:: The task ::
Please restate word for word the lines of the entries below from the one with "2006: 0.3433 -> none" to the one with "2019-02-17: none -> 51", inclusive, and leave out every picture.

:: Information shown ::
+++
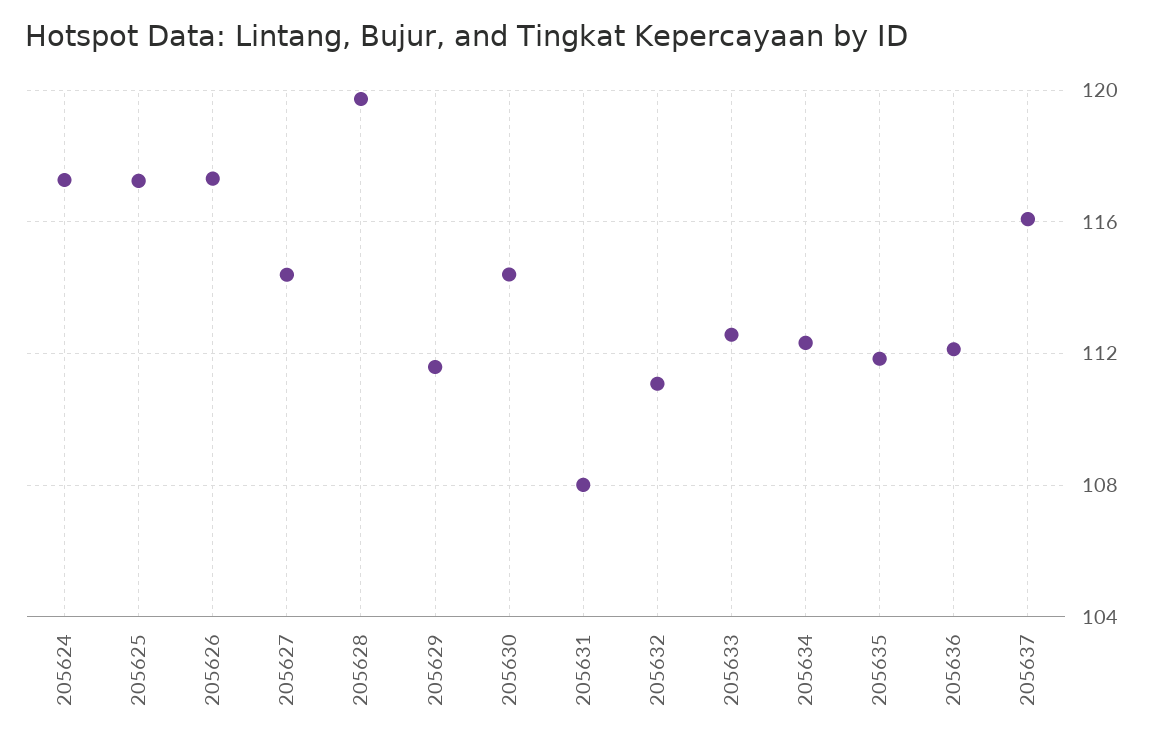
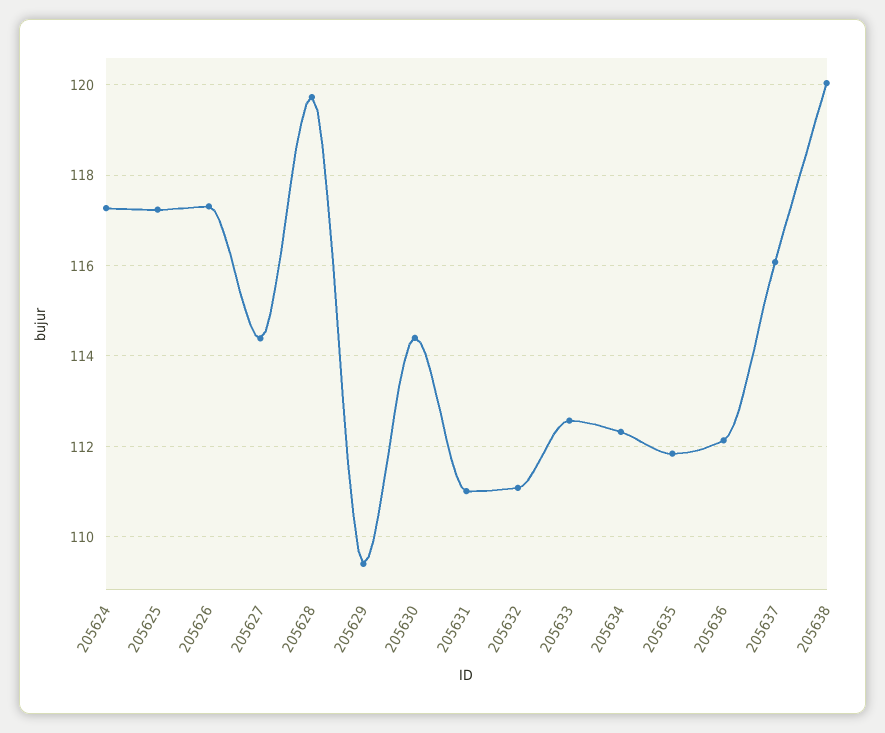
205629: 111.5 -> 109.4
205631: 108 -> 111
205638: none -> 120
+++
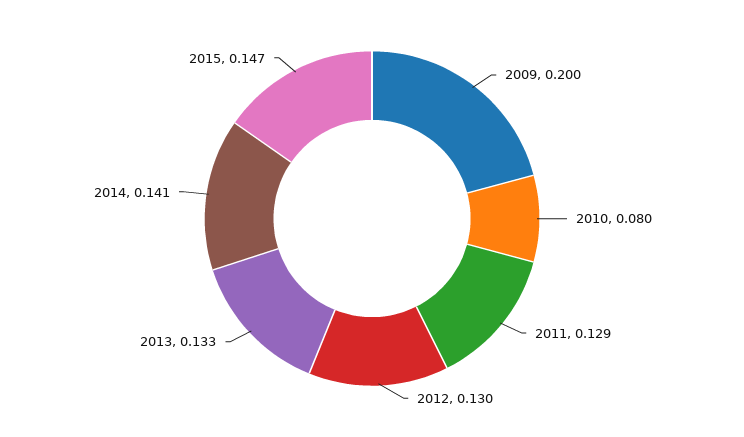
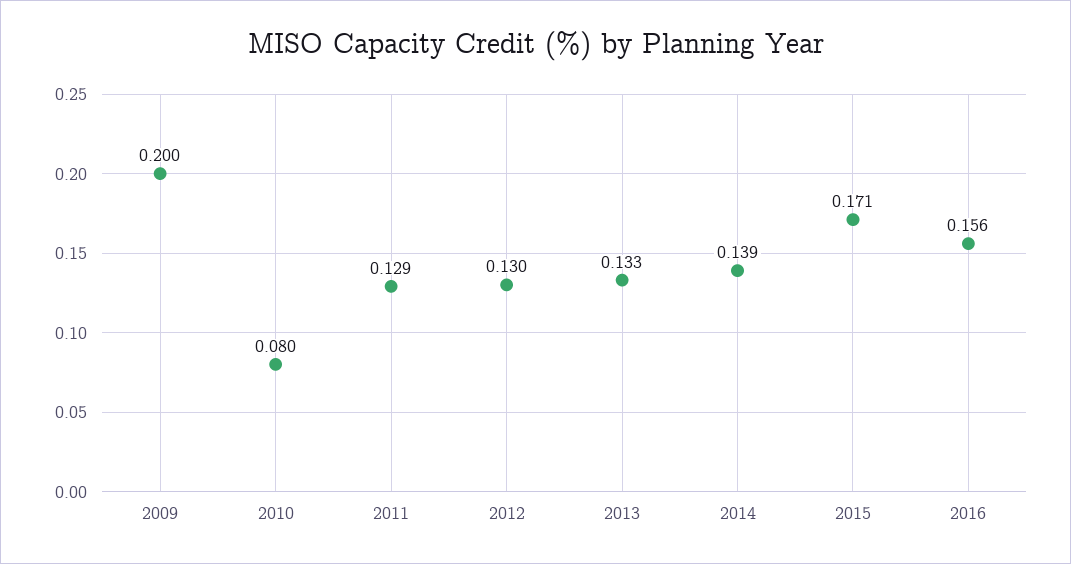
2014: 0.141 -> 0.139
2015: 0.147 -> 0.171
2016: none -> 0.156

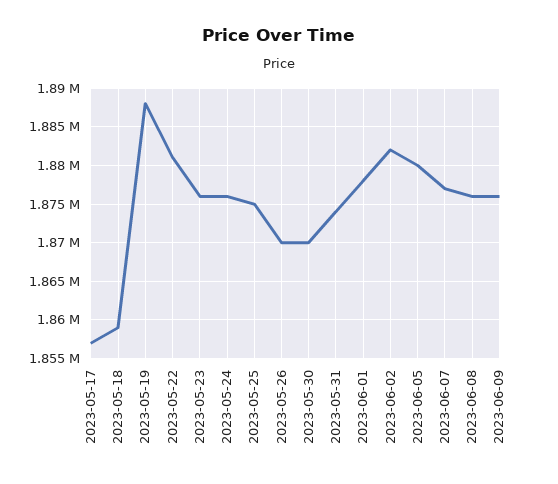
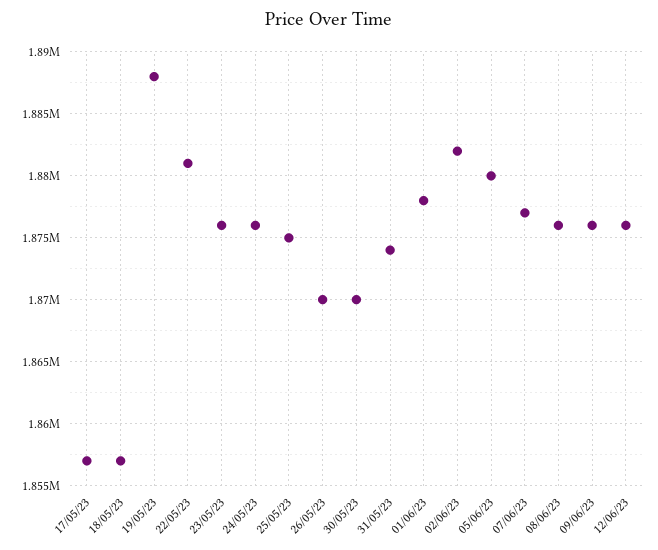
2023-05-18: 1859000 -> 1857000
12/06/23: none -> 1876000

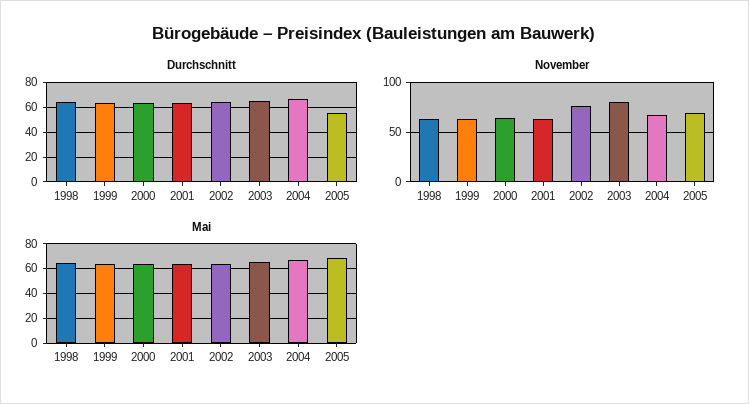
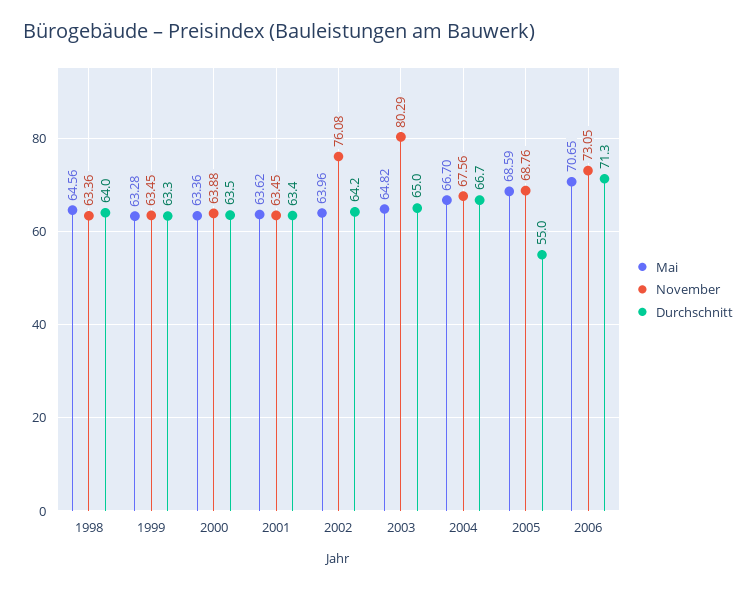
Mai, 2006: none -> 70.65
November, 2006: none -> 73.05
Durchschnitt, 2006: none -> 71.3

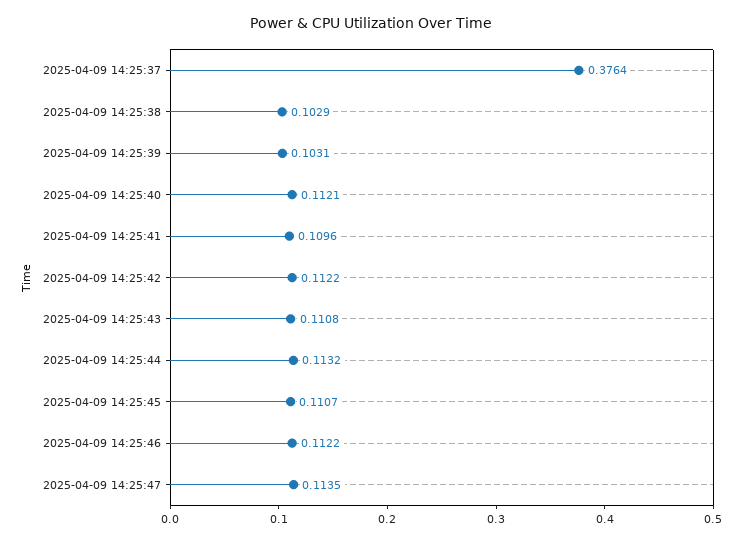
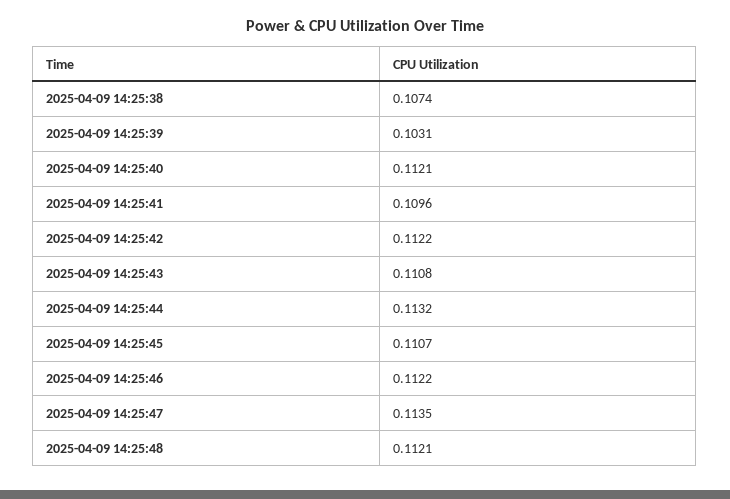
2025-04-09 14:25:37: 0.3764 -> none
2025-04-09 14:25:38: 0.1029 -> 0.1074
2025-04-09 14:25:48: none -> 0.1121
+++
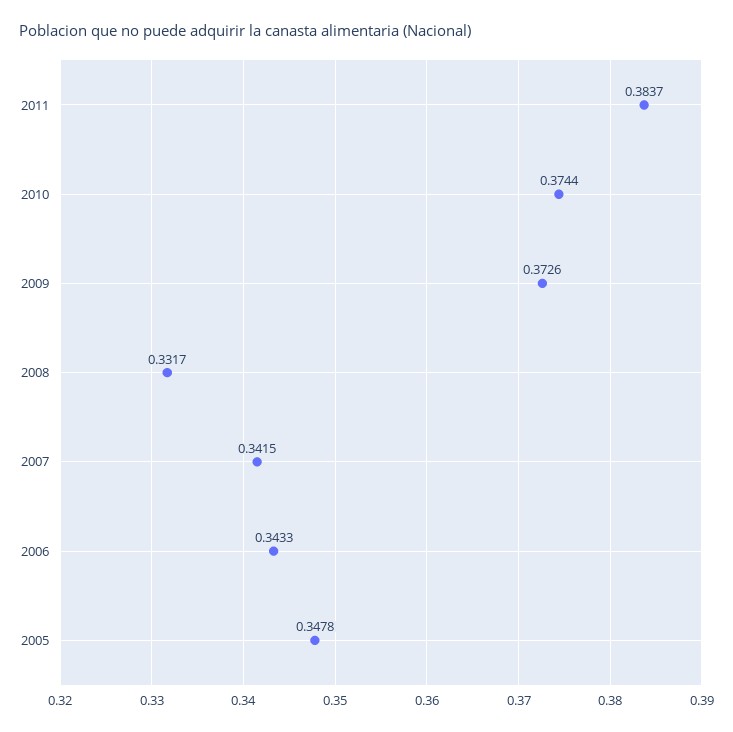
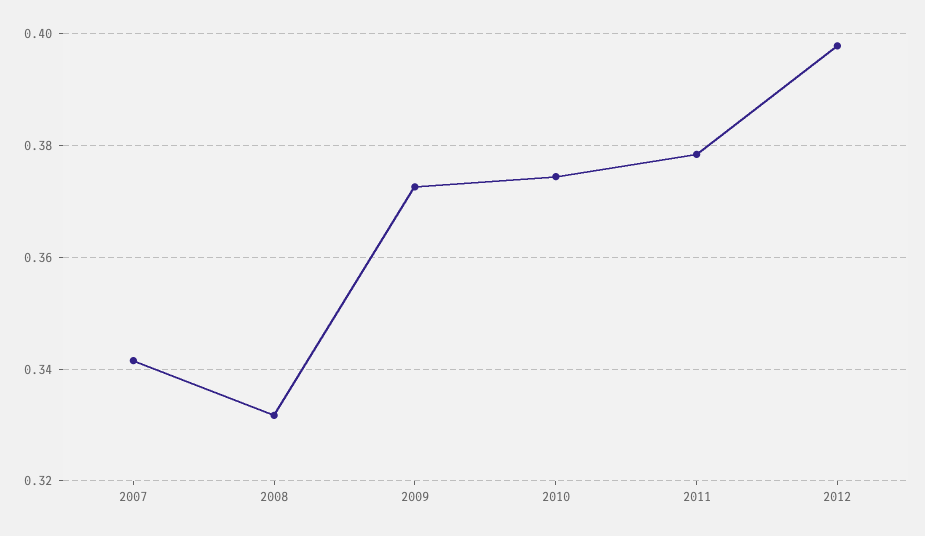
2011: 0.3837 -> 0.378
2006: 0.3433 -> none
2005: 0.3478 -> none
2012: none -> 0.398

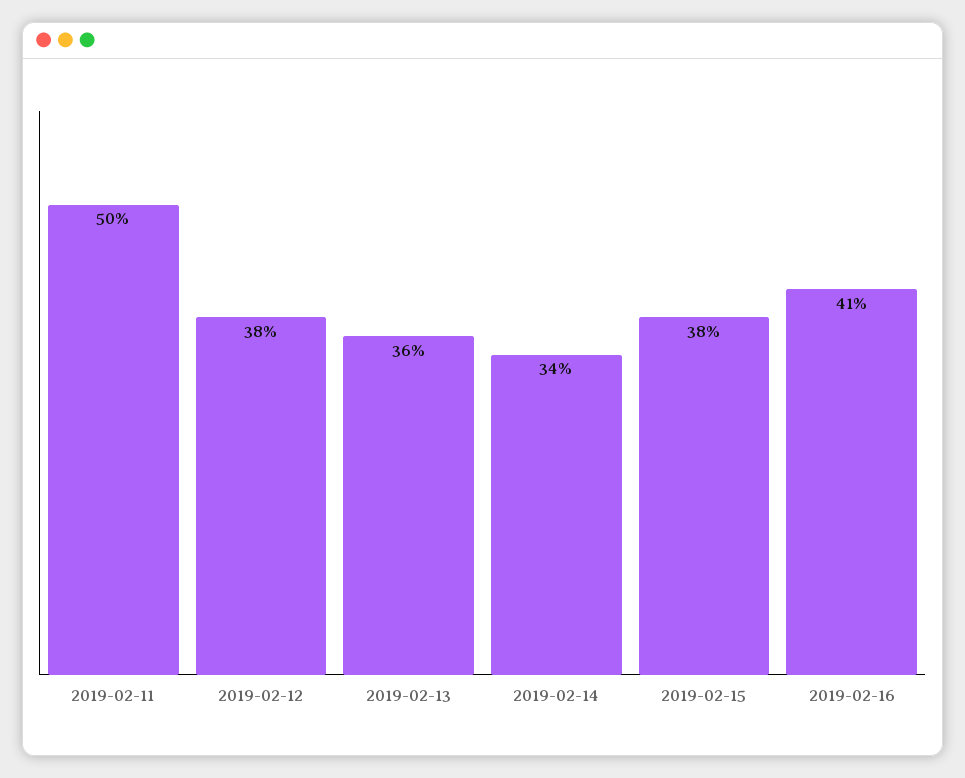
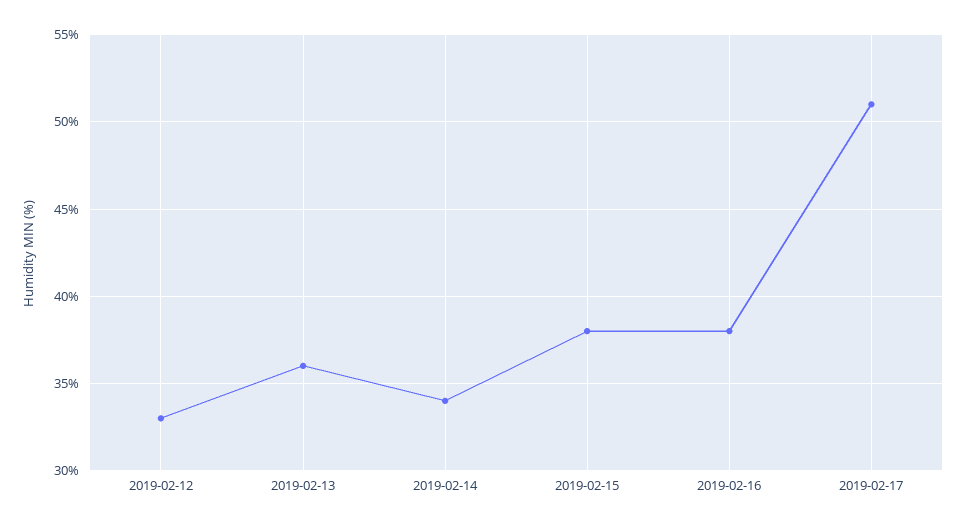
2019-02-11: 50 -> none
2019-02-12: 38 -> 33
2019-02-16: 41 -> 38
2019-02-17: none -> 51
+++
:: Reply to the task ::
2006: 0.3433 -> none
2005: 0.3478 -> none
2012: none -> 0.398

2019-02-11: 50 -> none
2019-02-12: 38 -> 33
2019-02-16: 41 -> 38
2019-02-17: none -> 51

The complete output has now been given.